Academic Partnerships: Meet Harvard Professor Jun Liu

Meet Dr. Jun Liu, a Professor of Statistics at Harvard University, who has been partnering with Two Sigma since 2015.

Two Sigma has a long history of working with leading professors from top universities via ongoing consulting, sabbaticals, research awards, and full-time employment in the firm.

Dr. Jun Liu, a Professor of Statistics at Harvard University, has been partnering with Two Sigma on a variety of projects since 2015. He received his BS degree in mathematics in 1985 from Peking University and Ph.D. in statistics in 1991 from the University of Chicago.

He and his collaborators introduced the statistical missing data formulation and Gibbs sampling strategies for biological sequence motif analysis in the early 1990s.
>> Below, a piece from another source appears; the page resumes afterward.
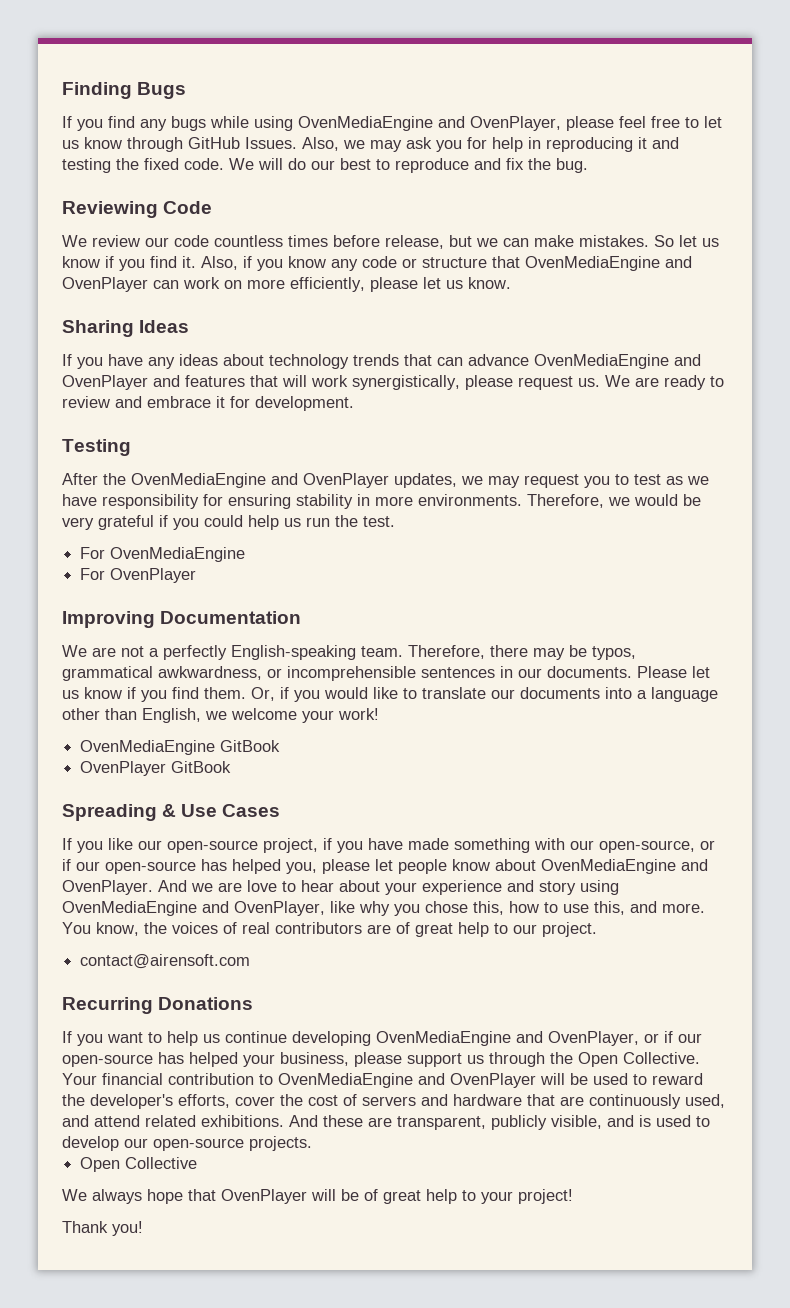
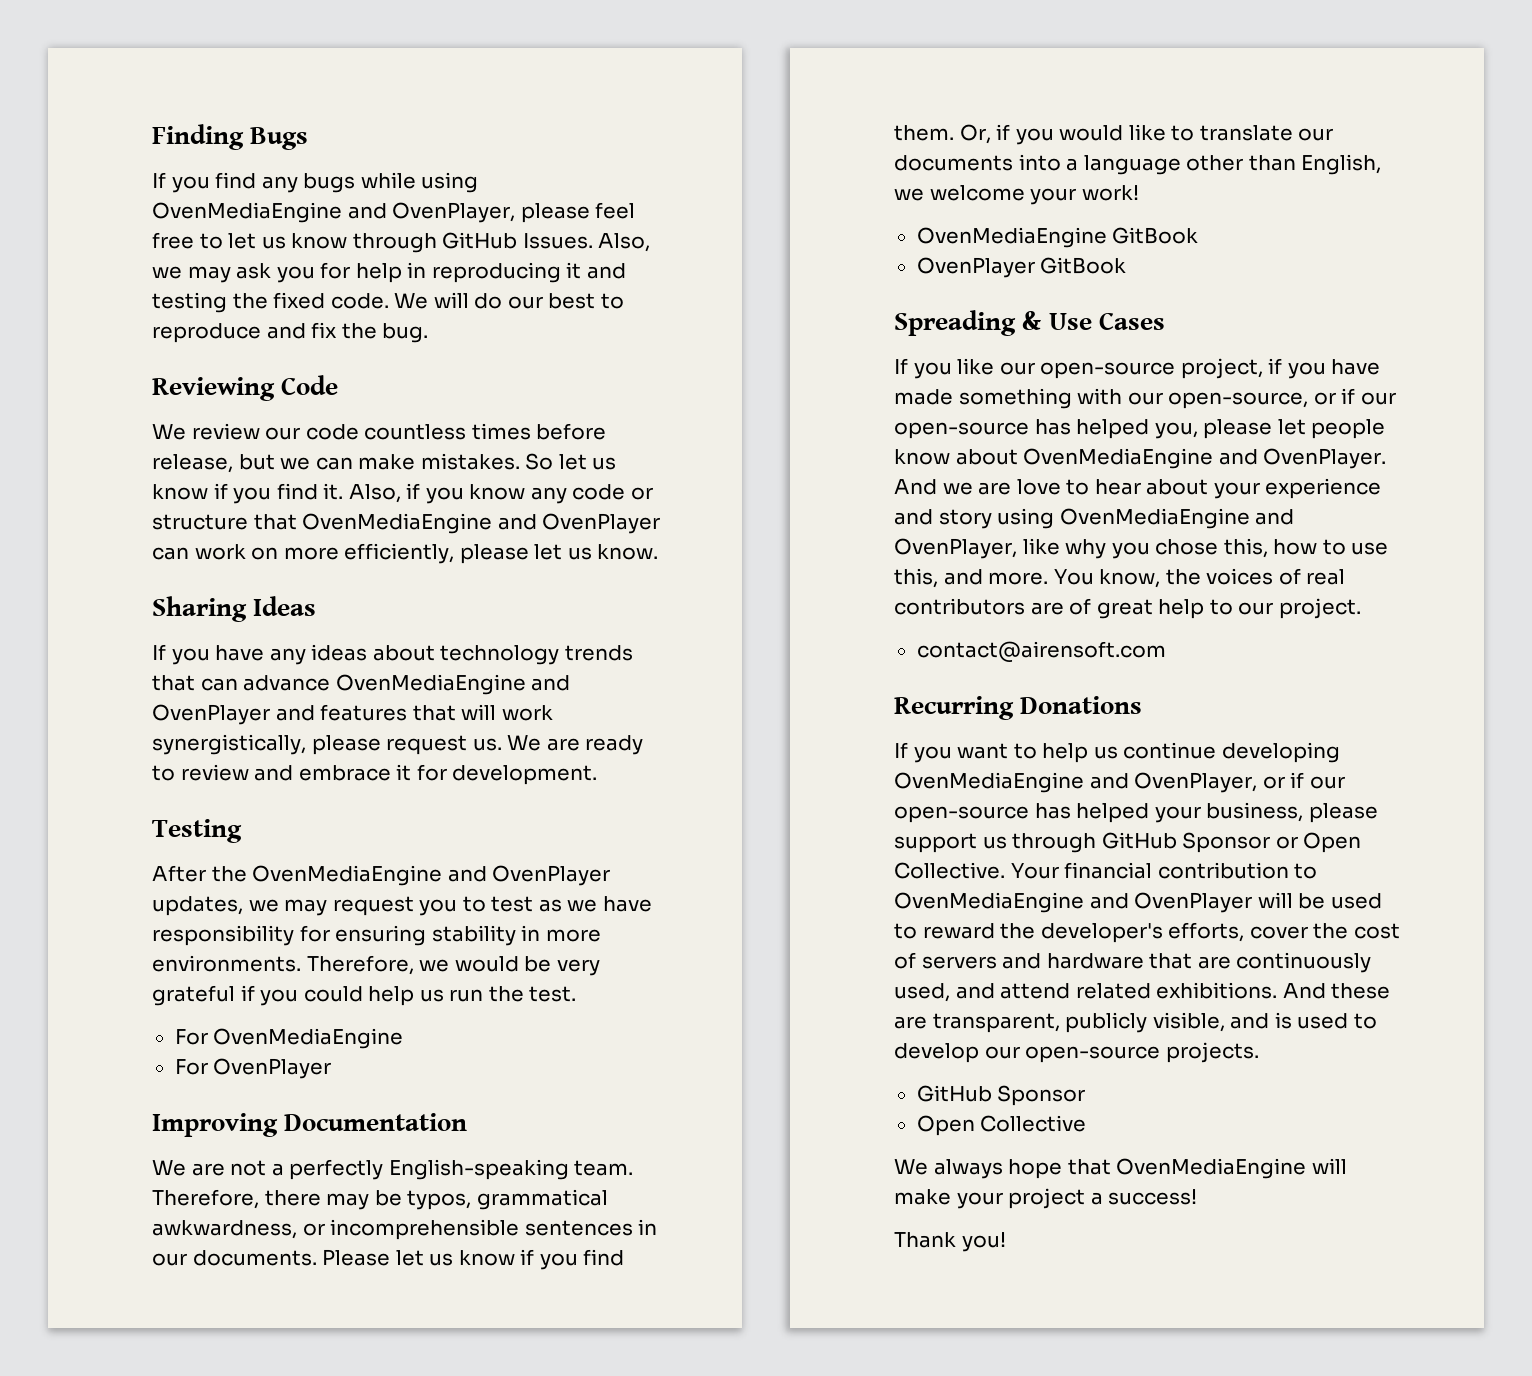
[550,1052,573,1064] the -> [1101,832,1298,853] GitHub Sponsor or
(312, 1143) none -> [916,1085,1086,1106] // GitHub Sponsor
[221,1189,573,1204] OvenPlayer will be of great help to your project! -> [1116,1158,1347,1179] [894,1188,1198,1209] OvenMediaEngine will make your project a success!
The resulting algorithms for protein sequence alignments, gene regulation analyses, and genetic studies have been adopted by many researchers as standard computational biology tools.

He has also made fundamental contributions to statistical computing and Bayesian modeling. He pioneered sequential Monte Carlo (SMC) methods and invented novel Markov chain Monte Carlo (MCMC) techniques. Dr. Liu has also pioneered novel Bayesian modeling techniques for discovering nonlinear and interactive effects in high-dimensional data and led the developments of theory and methods for sufficient dimension reduction in high-dimensions.

We recently asked Dr. Liu about his work at Harvard and with Two Sigma.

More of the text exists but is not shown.